Jimmy Obleda

Personal information
- Date of birth: July 21, 1972 (age 54)
- Place of birth: New York, New York, U.S.
- Position: Forward

Senior career*
- Years: Team / Apps / (Gls)
- Danubio
- Cerro
- Liverpool Montevideo
- Irapuato
- Ponnistus
- Fort Lauderdale Strikers

Managerial career
- 2004–2016: Fullerton Rangers
- 2016: Deportivo Coras USA
- 2016–2019: Santiago Canyon Hawks
- 2019–2022: Chattanooga Red Wolves

= Jimmy Obleda =

American soccer coach

Jimmy Obleda (born July 21, 1972) is an American professional football manager and former player who was most recently the head coach of USL League One soccer club Chattanooga Red Wolves.

==Playing career==
Obleda signed his first professional contract with Danubio at the age of 17. His professional career continued for eight years, where he played for Cerro, Liverpool Montevideo, Irapuato, Ponnistus and back in the United States with Fort Lauderdale Strikers. He was also invited to the MLS Combine in 1995.

==Managerial career==
Obleda spent almost 12 years coaching Super Y League team Fullerton Rangers in California. In 2011, he was named NSCAA Youth National Coach of the Year.

He spent three months of 2016 with NPSL side Deportivo Coras USA, before becoming head coach at Santiago Canyon College alongside been Director of Coaching at Boca Orange County.

On November 21, 2019, Obleda was named head coach of USL League One side Chattanooga Red Wolves. During the 2021 season, he reached the semifinals, achieving a record of 15 unbeaten matches, the longest unbeaten streak in USL League One history, and also set the record for most goals scored in a match with a 7–1 victory over Charlotte Independence.

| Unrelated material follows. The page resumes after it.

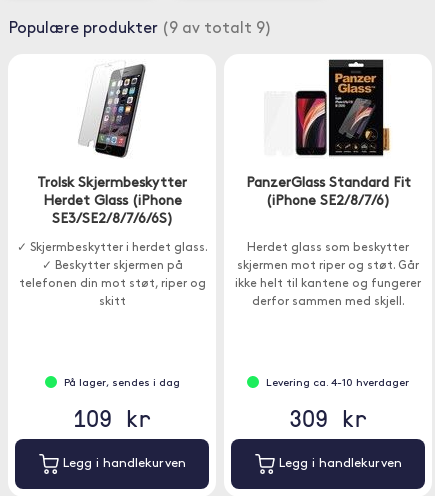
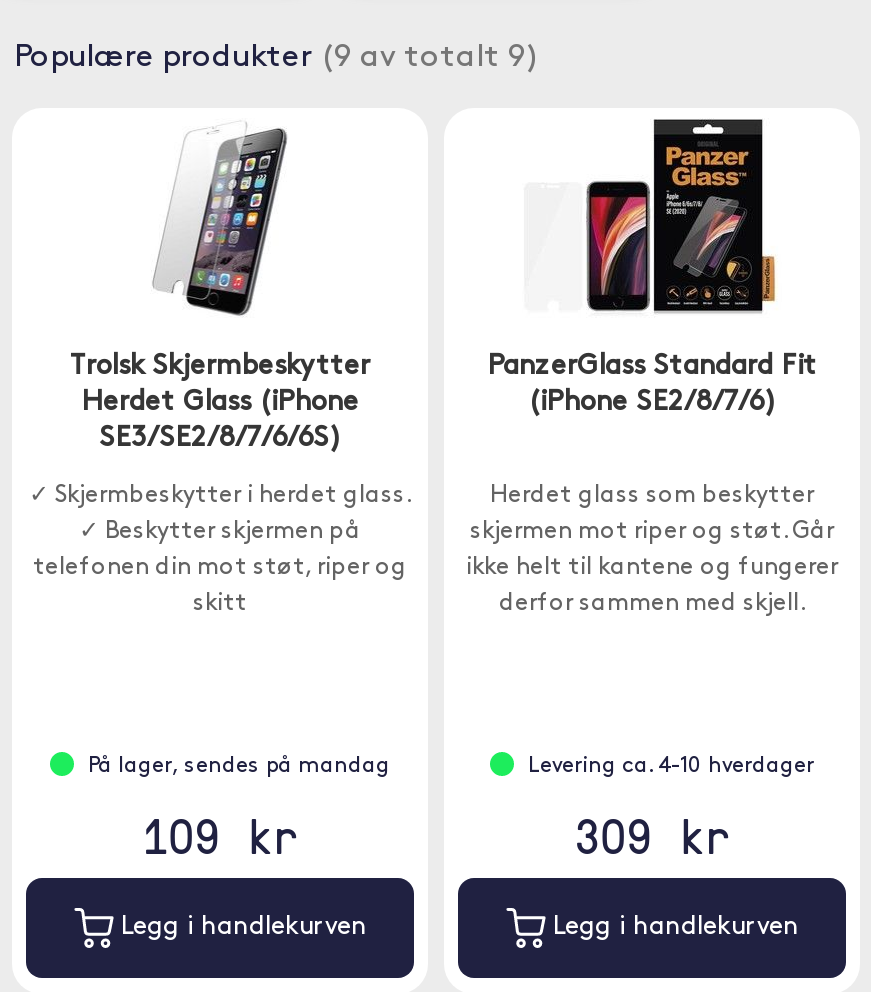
- På lager, sendes i dag
+ På lager, sendes på mandag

On July 22, 2022, Obleda was placed on a provisional suspension pending the results of an investigation into allegations of misconduct brought forth by the USL Players Association. The United Soccer League Players Association lost confidence in the Chattanooga Red Wolves handling of the investigation, and filed a report with the U.S. Center for SafeSport asking them to investigate.